YOUR TASK ->
Give back every entry exactly; drop the pictures.
BEGIN INPUT FOR THIS TASK
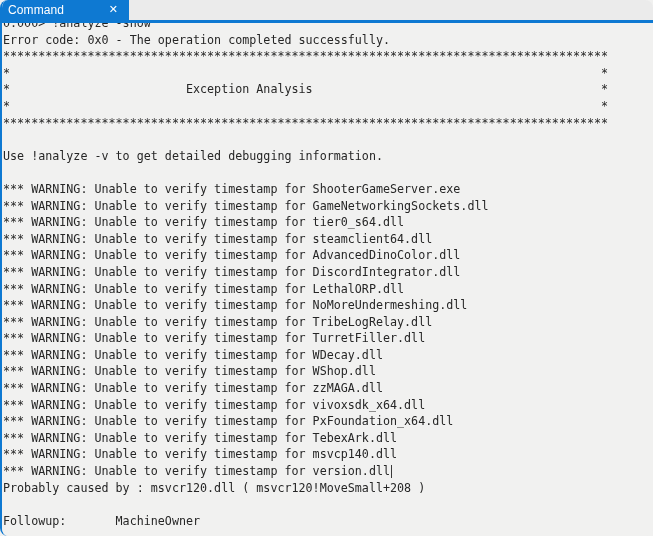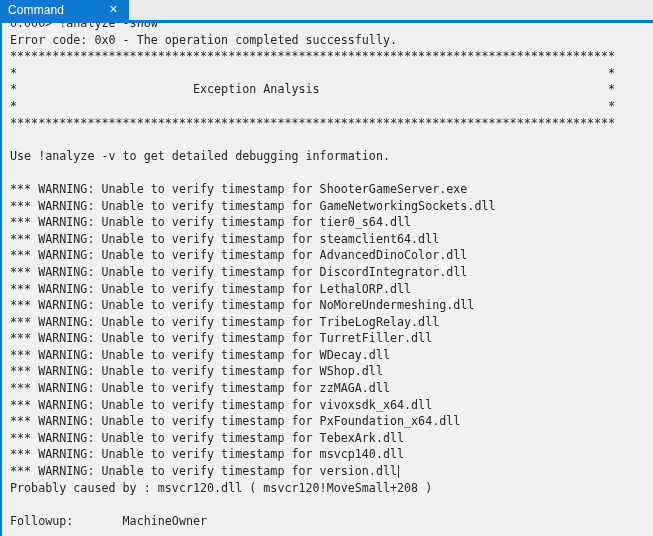--- a/index.html
+++ b/index.html
@@ -24,6 +24,7 @@
     display: flex;
     flex-direction: column;
     overflow: hidden;
+    border-radius: 8px;
   }
   .tabbar {
     height: 20px;

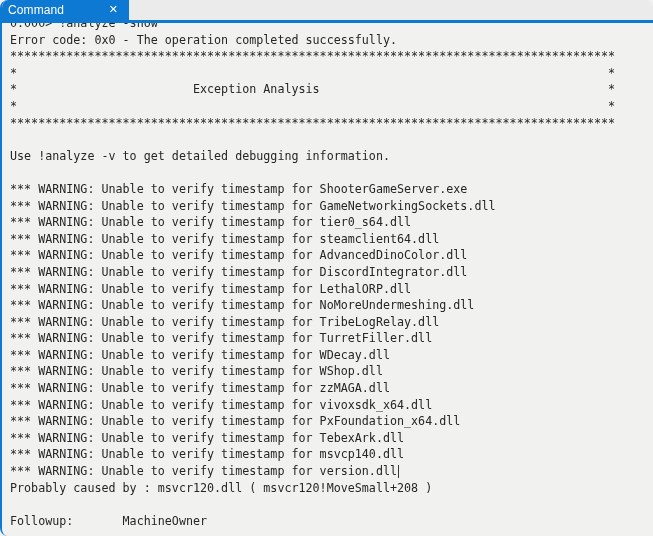--- a/index.html
+++ b/index.html
@@ -59,7 +59,7 @@
   .content {
     flex: 1 1 auto;
     background: var(--content-bg);
-    padding-left: 8px;
+    padding-left: 1px;
     overflow: hidden;
   }
   .term {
END INPUT FOR THIS TASK
EXPECTED OUTPUT ->
--- a/index.html
+++ b/index.html
@@ -24,6 +24,7 @@
     display: flex;
     flex-direction: column;
     overflow: hidden;
+    border-radius: 8px;
   }
   .tabbar {
     height: 20px;

--- a/index.html
+++ b/index.html
@@ -59,7 +59,7 @@
   .content {
     flex: 1 1 auto;
     background: var(--content-bg);
-    padding-left: 8px;
+    padding-left: 1px;
     overflow: hidden;
   }
   .term {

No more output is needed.